PROBLEM REQUIREMENTS
Below are records; how many of their lines contain "italic"? Reply with the number and no other words.

SUPPLIED RECORDS
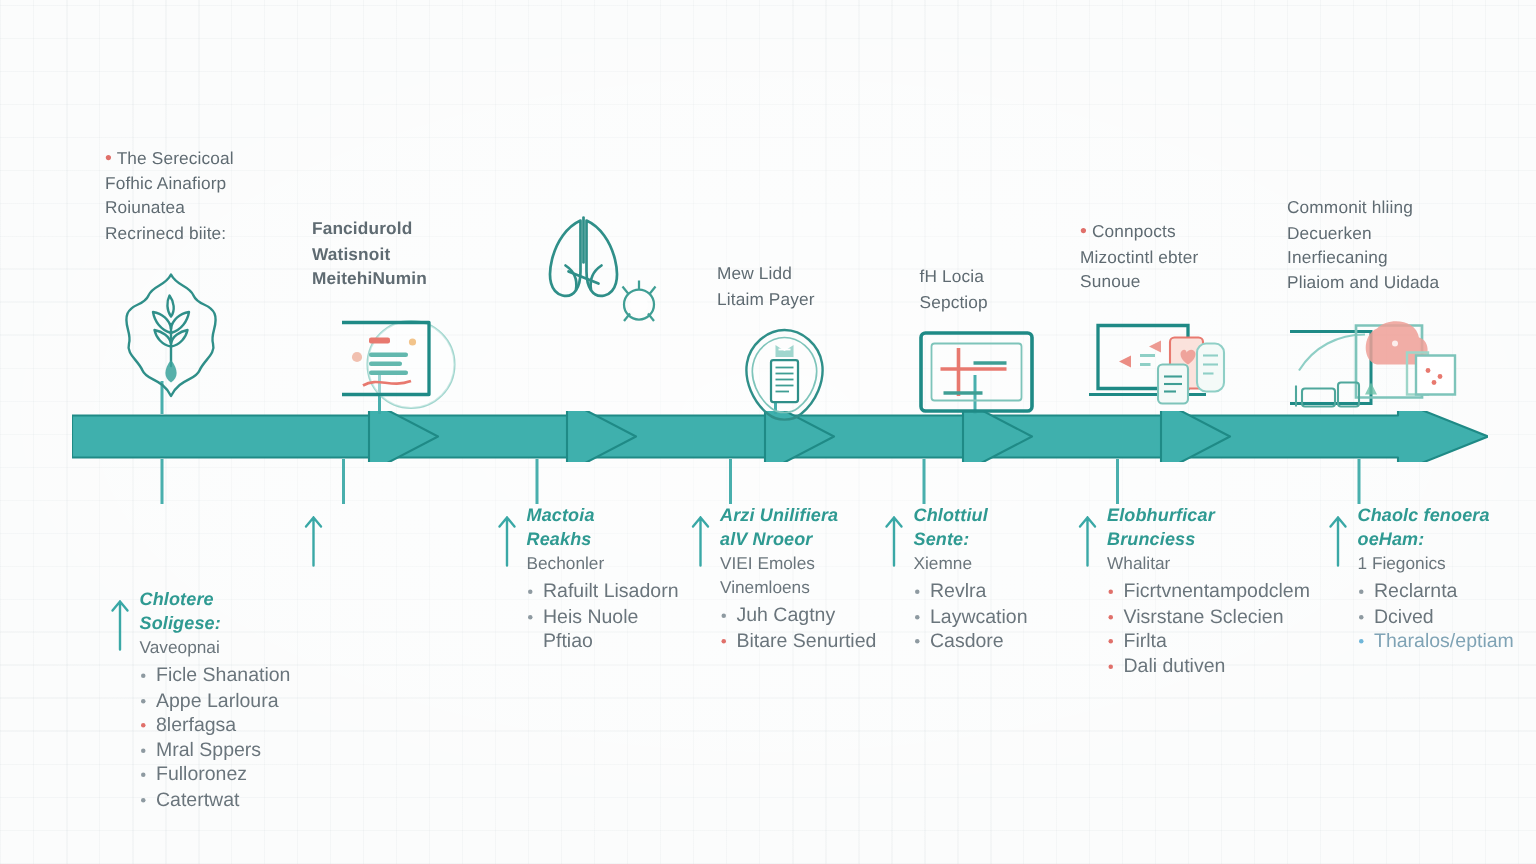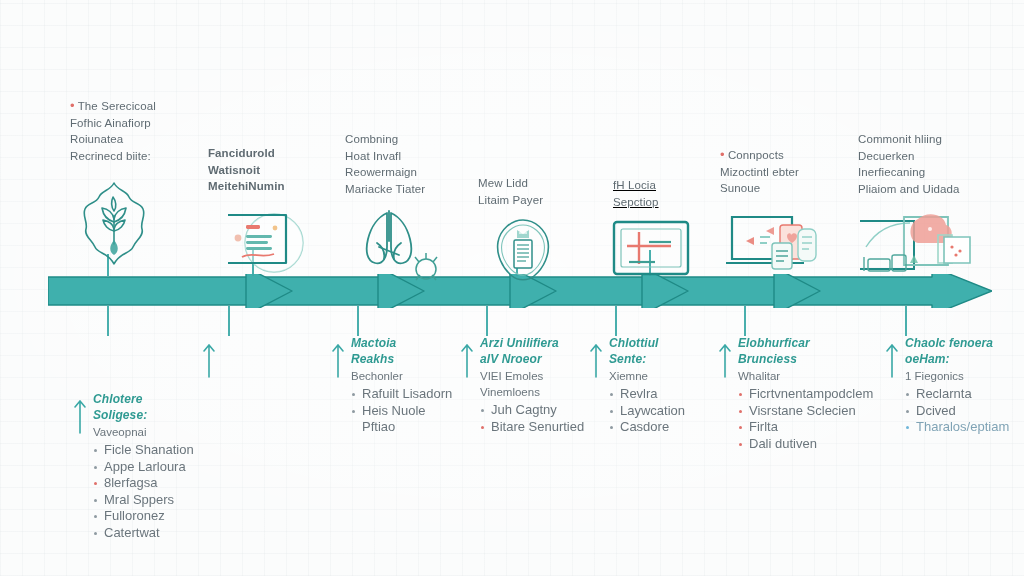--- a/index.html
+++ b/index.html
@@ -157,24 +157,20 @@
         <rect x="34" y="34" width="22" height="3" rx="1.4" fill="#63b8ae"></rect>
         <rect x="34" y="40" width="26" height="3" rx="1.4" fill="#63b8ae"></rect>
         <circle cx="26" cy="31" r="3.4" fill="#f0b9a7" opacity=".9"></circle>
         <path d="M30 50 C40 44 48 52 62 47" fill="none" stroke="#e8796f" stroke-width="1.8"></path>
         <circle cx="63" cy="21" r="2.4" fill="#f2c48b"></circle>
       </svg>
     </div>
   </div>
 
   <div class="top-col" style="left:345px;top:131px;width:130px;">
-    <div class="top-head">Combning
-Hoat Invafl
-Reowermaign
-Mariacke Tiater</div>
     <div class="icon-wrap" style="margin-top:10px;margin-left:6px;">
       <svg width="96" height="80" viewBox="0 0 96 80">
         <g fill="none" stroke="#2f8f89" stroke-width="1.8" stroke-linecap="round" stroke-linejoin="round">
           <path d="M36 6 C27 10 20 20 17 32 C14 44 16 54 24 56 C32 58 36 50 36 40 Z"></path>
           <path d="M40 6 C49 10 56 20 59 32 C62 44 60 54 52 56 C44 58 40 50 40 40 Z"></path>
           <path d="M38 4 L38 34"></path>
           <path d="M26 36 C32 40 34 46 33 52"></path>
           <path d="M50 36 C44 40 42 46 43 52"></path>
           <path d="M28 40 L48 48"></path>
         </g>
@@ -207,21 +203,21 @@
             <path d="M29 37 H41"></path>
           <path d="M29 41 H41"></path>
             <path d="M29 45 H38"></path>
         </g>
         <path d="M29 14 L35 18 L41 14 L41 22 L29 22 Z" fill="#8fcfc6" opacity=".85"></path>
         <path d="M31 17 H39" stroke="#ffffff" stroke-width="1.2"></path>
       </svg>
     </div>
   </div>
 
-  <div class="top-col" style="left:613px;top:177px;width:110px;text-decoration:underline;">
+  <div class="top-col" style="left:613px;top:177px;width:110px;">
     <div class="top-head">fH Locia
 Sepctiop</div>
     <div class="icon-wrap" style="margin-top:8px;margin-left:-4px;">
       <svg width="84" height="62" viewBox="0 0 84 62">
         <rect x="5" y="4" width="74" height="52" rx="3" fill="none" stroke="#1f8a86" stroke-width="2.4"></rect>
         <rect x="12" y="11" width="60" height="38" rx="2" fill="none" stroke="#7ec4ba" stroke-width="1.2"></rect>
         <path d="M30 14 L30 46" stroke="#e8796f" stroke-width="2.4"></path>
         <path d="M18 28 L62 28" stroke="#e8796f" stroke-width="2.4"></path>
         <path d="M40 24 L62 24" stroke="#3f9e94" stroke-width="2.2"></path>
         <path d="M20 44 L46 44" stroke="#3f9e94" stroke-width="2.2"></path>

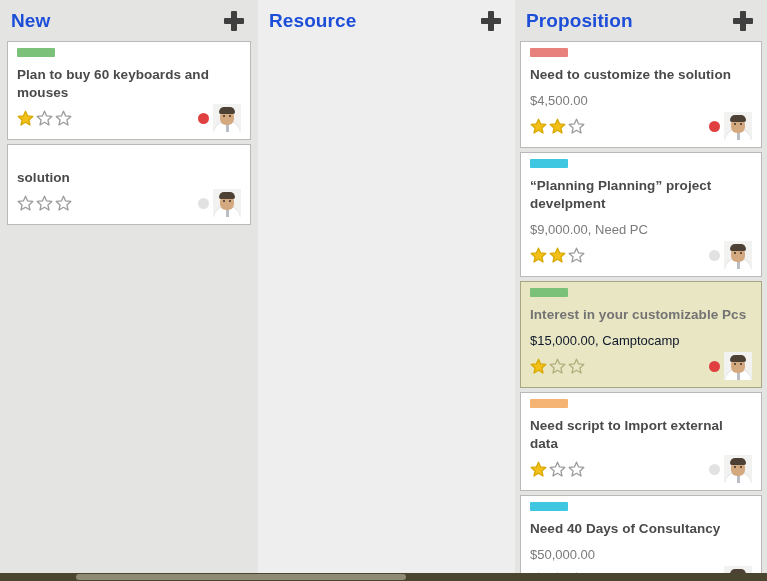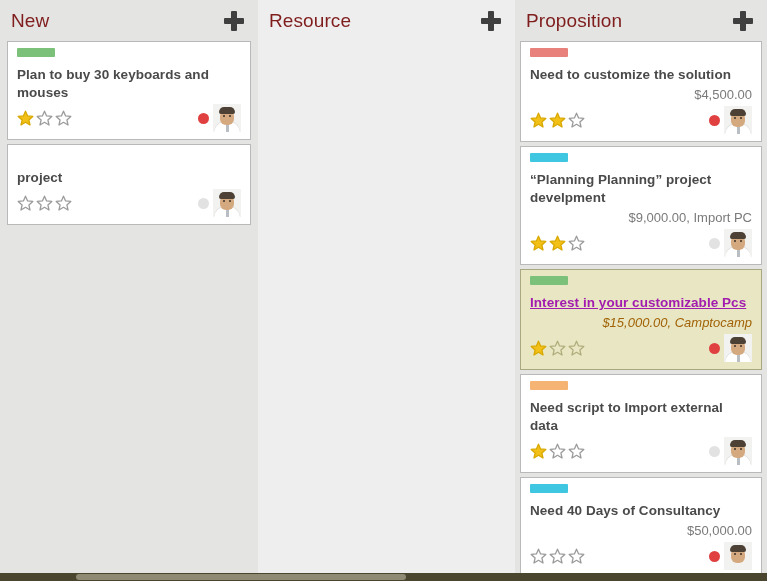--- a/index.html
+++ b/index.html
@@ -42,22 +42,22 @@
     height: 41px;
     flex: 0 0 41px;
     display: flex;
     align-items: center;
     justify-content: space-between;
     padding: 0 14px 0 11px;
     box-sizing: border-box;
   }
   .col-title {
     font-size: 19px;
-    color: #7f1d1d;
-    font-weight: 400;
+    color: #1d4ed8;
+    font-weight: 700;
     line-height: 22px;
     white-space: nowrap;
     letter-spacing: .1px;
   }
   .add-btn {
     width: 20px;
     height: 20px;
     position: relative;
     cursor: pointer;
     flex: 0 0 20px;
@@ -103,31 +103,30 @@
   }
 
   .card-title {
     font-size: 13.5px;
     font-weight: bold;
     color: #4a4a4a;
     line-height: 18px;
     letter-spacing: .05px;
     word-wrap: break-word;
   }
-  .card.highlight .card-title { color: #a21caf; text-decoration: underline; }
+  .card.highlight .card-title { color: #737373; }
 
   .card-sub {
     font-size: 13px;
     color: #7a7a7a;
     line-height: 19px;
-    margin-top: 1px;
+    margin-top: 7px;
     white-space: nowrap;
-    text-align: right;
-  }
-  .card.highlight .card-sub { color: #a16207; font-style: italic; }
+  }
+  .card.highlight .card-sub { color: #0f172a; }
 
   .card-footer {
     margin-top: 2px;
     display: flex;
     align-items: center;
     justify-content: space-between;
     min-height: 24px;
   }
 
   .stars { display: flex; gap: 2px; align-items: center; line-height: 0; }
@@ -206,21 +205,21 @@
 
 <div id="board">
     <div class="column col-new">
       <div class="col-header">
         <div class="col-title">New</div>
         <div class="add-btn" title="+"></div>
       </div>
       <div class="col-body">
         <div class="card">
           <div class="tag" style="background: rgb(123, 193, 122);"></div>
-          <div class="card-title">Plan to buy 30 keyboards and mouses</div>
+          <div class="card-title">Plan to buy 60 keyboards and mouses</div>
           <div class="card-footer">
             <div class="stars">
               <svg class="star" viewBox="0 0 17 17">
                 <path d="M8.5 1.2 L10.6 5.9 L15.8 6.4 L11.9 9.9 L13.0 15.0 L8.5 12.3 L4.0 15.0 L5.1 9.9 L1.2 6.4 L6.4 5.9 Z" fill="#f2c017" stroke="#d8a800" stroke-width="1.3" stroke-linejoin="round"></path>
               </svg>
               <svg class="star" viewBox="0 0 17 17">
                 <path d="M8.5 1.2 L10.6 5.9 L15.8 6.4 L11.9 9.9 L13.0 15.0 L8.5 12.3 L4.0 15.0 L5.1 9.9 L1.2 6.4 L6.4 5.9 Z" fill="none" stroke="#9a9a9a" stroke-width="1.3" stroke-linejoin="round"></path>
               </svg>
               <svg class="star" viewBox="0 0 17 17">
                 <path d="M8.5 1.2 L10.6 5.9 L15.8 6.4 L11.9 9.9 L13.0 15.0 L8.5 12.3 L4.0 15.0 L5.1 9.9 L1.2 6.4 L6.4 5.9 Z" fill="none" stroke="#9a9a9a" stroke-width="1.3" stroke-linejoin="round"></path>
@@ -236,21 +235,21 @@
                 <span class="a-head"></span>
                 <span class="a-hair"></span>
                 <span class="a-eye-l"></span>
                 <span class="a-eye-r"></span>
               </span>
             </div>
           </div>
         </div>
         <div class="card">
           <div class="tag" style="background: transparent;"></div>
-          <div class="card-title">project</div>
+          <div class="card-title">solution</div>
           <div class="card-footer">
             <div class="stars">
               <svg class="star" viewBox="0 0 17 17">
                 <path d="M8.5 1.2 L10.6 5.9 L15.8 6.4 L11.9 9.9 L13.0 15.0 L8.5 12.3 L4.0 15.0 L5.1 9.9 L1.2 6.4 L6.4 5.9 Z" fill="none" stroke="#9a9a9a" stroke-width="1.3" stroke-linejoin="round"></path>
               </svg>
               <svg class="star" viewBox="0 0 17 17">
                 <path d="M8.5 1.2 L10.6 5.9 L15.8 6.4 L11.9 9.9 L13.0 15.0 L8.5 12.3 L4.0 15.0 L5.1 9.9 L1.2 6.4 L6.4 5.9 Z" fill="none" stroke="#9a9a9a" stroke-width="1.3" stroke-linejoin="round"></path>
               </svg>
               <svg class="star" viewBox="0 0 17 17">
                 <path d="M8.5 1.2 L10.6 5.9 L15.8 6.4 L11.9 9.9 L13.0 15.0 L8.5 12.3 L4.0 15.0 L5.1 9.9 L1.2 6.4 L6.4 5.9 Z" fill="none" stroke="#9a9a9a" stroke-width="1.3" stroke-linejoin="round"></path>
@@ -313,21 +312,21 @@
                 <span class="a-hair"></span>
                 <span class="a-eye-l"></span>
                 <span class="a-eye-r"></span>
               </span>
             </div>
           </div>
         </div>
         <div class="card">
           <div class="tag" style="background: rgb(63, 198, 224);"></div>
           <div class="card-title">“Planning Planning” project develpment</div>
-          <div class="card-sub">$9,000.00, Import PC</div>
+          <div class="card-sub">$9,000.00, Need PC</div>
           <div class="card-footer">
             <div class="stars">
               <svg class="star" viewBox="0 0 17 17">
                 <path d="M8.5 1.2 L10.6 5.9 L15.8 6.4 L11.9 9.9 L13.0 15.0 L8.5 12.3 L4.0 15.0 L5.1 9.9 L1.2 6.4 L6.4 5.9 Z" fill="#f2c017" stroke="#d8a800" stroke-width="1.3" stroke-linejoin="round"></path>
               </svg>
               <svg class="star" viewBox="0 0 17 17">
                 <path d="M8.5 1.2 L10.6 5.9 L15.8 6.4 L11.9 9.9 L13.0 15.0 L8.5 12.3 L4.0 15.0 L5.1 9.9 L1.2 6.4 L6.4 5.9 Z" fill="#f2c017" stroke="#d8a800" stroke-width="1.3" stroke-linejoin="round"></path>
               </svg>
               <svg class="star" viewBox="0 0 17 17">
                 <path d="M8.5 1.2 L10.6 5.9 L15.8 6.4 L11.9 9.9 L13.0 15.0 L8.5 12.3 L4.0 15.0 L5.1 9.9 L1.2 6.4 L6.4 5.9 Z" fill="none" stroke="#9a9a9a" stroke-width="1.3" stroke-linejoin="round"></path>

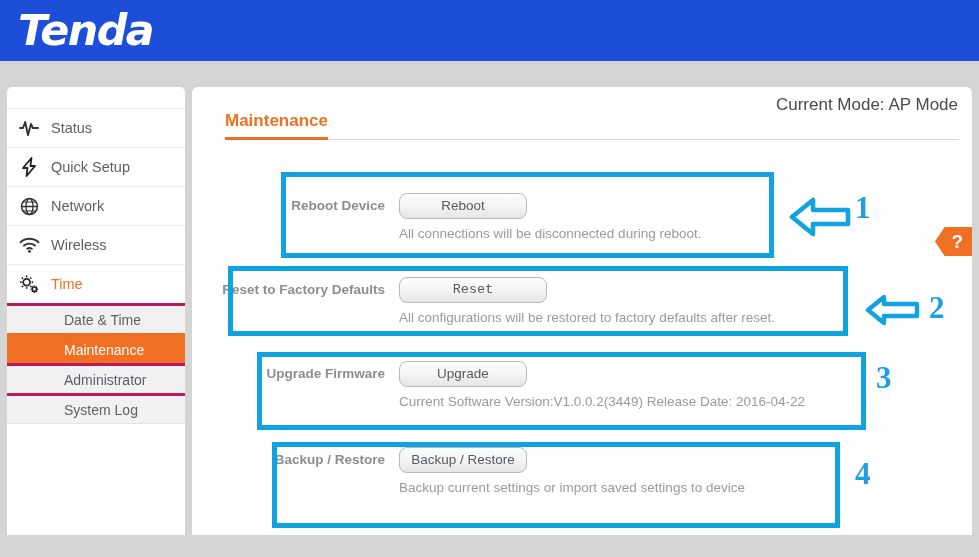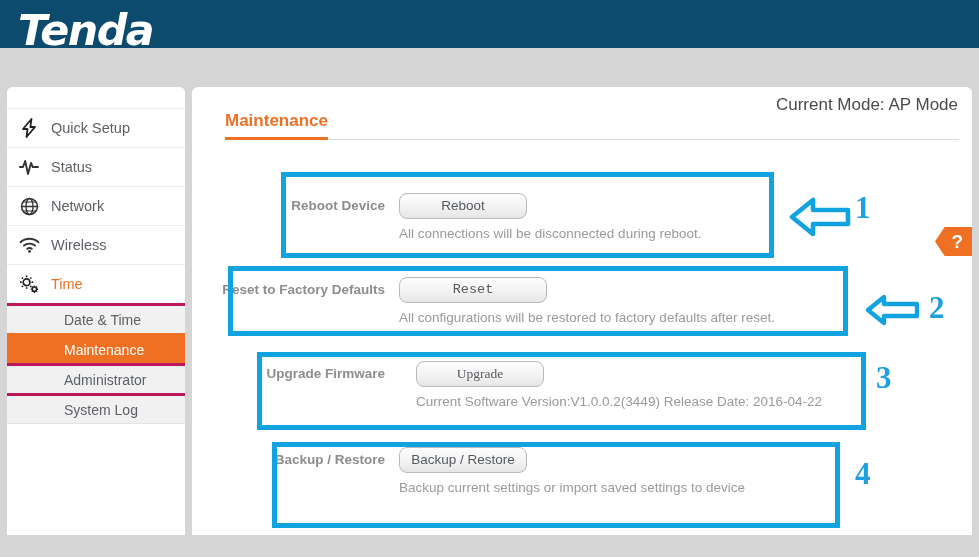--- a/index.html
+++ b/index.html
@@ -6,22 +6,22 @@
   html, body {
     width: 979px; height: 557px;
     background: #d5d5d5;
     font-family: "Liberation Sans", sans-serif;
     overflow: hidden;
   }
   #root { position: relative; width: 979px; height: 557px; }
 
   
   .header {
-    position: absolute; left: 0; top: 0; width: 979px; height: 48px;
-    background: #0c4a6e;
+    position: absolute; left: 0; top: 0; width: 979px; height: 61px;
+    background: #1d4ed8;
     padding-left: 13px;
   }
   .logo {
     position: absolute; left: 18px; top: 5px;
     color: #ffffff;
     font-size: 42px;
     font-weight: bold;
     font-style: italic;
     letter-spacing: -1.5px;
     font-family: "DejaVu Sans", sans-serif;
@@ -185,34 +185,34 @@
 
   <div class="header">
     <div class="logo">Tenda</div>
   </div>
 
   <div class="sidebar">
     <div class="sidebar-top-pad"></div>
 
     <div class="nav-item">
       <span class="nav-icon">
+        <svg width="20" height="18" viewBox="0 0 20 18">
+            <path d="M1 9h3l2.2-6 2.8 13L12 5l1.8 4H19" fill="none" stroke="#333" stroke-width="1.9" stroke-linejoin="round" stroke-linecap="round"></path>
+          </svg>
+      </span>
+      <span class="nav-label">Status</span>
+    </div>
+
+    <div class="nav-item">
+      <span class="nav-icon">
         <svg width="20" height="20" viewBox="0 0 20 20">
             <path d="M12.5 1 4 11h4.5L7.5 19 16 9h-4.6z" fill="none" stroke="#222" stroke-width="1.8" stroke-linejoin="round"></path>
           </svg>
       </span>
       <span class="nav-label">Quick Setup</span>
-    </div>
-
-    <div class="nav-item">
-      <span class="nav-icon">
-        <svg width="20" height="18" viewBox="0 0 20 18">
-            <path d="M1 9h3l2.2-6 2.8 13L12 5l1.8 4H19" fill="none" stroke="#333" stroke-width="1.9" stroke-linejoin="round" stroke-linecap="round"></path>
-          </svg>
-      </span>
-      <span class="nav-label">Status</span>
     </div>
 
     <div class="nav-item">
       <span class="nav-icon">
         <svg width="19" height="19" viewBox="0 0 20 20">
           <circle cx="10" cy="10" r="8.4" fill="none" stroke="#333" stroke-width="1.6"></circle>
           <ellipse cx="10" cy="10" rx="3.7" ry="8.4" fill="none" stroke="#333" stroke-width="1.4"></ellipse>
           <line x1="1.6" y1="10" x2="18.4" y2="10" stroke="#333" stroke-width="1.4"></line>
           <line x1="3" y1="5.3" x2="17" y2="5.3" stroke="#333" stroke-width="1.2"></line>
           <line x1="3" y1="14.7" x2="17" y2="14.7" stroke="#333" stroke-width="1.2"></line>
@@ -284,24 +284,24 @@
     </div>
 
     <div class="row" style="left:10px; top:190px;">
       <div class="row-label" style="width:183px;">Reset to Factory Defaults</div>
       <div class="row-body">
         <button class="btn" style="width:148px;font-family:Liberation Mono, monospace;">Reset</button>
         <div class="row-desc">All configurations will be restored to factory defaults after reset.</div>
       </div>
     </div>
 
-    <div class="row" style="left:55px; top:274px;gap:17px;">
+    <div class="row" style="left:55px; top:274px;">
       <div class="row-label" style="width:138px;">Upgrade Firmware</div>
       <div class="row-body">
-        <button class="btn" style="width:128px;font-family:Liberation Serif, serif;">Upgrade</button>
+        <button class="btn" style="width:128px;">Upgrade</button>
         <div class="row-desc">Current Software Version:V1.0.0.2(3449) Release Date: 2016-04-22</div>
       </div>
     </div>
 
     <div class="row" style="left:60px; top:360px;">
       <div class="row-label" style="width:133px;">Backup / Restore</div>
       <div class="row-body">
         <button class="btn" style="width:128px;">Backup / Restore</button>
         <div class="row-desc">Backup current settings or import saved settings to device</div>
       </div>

THE ANSWER
2